This year, PANDAS Network has seen great progress that will begin to take shape in the coming year. Before we look ahead, let’s take a moment to reflect on some of our 2016 accomplishments:
- A sold-out PANDAS-PANS 2016 Conference in partnership with MedStar Georgetown University
- The release of Tim Sorel’s documentary film My Kid is not Crazy, Hope in the Face of Misdiagnosis that follows the journey of a handful of PANDAS families
- The launch of the Ripple Effect Campaign creating important new literature for PANDAS/PANS Awareness
- The 10 – 4 Change Campaign Fundraiser
- Genoa Italy PANDAS Conference Presentations by Drs. Swedo and Agalliu
- PN website updates and improvements
- Grants to support research, including $30K to MGH for Dr. Williams MRI research of children with PANDAS
- Dr. Swedo at Grands Rounds in Charlotte, NC with 100+ pediatricians led by JC Konecny
We recently partnered with MedStar Georgetown University for the PANDAS-PANS 2016 Conference in Washington D.C. The sold-out event provided the latest on diagnostic and treatment guidelines, brain imaging studies, the potential role of the tonsils in the disease and integrative approaches to supporting patients and their families. Many members of our community met or reconnected with one another at this event, sharing experiences and offering examples of hope, which is a key way to strengthen our community.
The recent IVIG study included mixed results, however, there were enough significant findings regarding antibiotic use, re-exposures to infection, tonsil and adenoid issues, and raised Cunningham Panel results that further inquiry is deemed important. According to PPN, “the most significant [finding] is that children who had prophylactic antibiotics followed by an open-label IVIG had a >60% mean reduction in CYBOCS score. These symptom improvements were sustained through follow up at 6 months.” (https://www.pandasppn.org/08- 09-2016/)
On the heels of the conference, PN hosted a gala event at The John F. Kennedy Center for the Performing Arts featuring a preview screening of filmmaker Tim Sorrel’s powerful documentary, My Kid is not Crazy, Hope in the Face of Misdiagnosis. As many of you know, this film highlights the experiences of several families as they struggle with PANDAS or PANS. We at the PANDAS Network are proud to have supported the making of this film.
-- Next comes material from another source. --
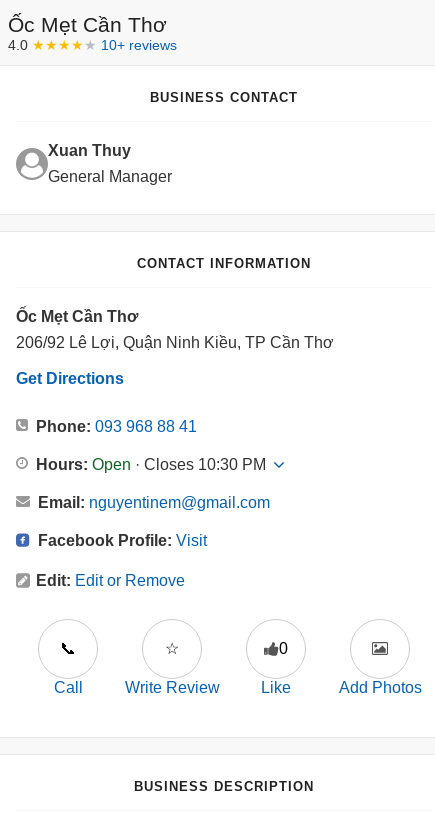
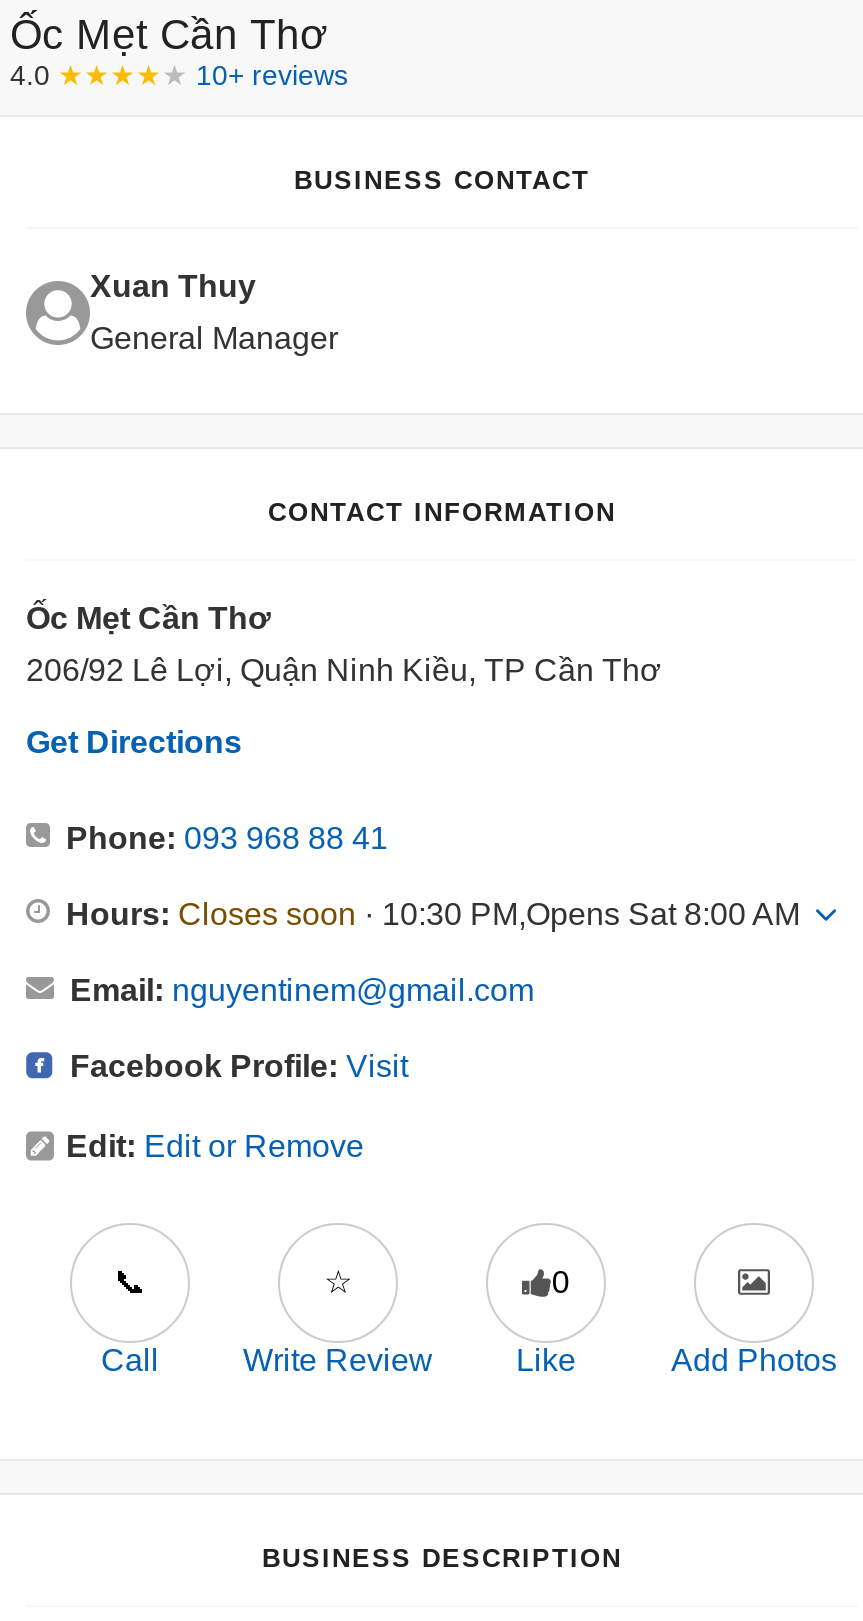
- Hours: Open · Closes 10:30 PM
+ Hours: Closes soon · 10:30 PM Opens Sat 8:00 AM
The stories told in this film add to our collective voices calling for more to be done to help find treatments and a cure. We were thrilled to have many of the families and doctors featured in the film join us for this groundbreaking event. Many thanks to our sponsors and especially to Tim for his generous support and commitment to our community and specifically to this event. The gala raised more than $30,000 which will go a long way towards advancing PANDAS Network’s mission. A third of funds raised is being allocated specifically to support of the new NIMH-supported Centers of Excellence, a network of interdisciplinary clinical and research centers throughout the U.S. that focus on PANDAS/PANS. Stay tuned for details as the roll out continues in 2017.
We owe thanks to all who have supported us in these events, including Dr. Elizabeth Latimer, Dr. Earl H. Harley, Dr. Heidi Appel and Dr. Sue Swedo, to name a few. One person in particular who deserves our tremendous gratitude is our Executive Director, JC Konecny.
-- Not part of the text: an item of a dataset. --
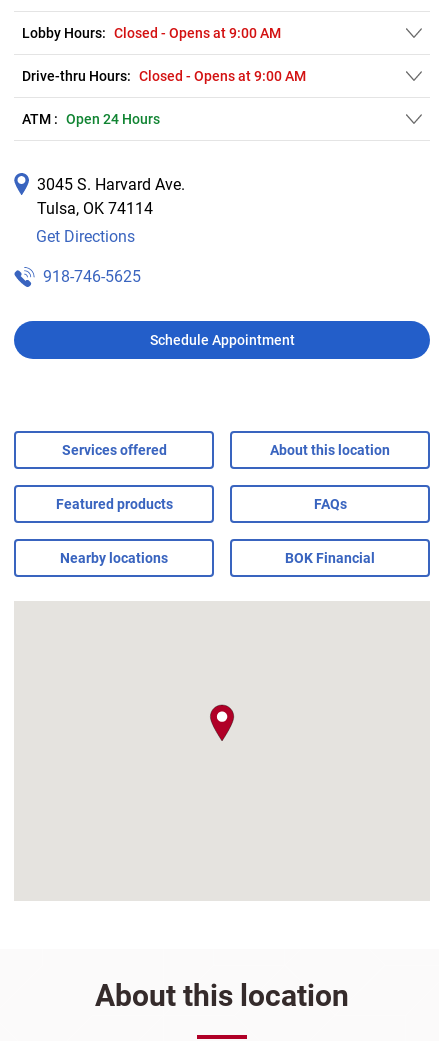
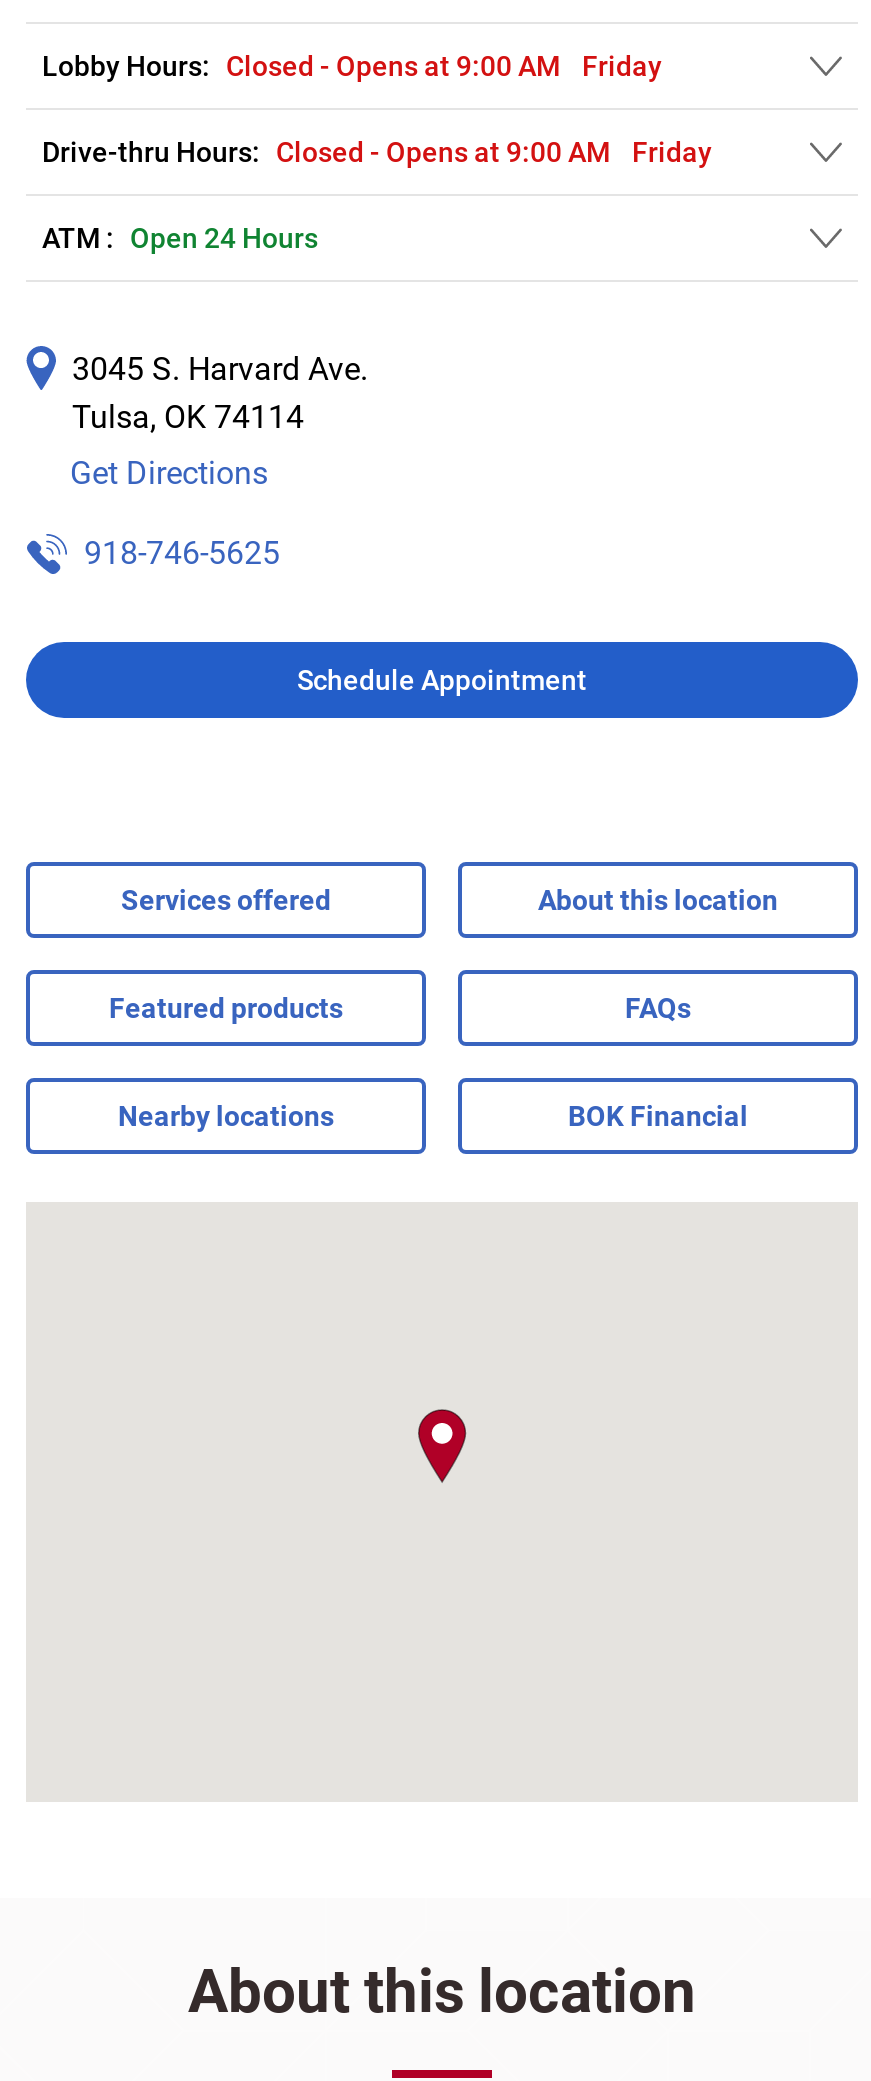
+ Friday

+ Friday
JC worked tirelessly and made personal sacrifices- including delaying knee surgery– to make these concurrent events a success. JC brought to PANDAS Network a fresh perspective and a tenacity, not just with planning and implementation of these recent events, but also helping tend to the day to day operations of our organization while caring for her own child wth PANDAS. JC has decided to step down as our Executive Director at the end of November to take time for herself and her family after a year of great progress. JC has been a very energetic and passionate leader and we look forward to her remaining an important part of our community.
Effective immediately, PANDAS Network founder and board member, Diana Pohlman, will serve as interim Executive Director as we transition to 2017. Just about everyone knows Diana. She is— for many people—the lifeline they found when they needed it most: an ear to listen, doctor referrals for treatment options and most importantly, hope.
Diana and the rest of us at PANDAS Network will continue to do everything we can in 2017 to strengthen our community, provide resources and support to our families, build alliances, spread awareness and break down the silos that exist in medical care that hinder the diagnosis and treatment of children who have PANDAS and PANS.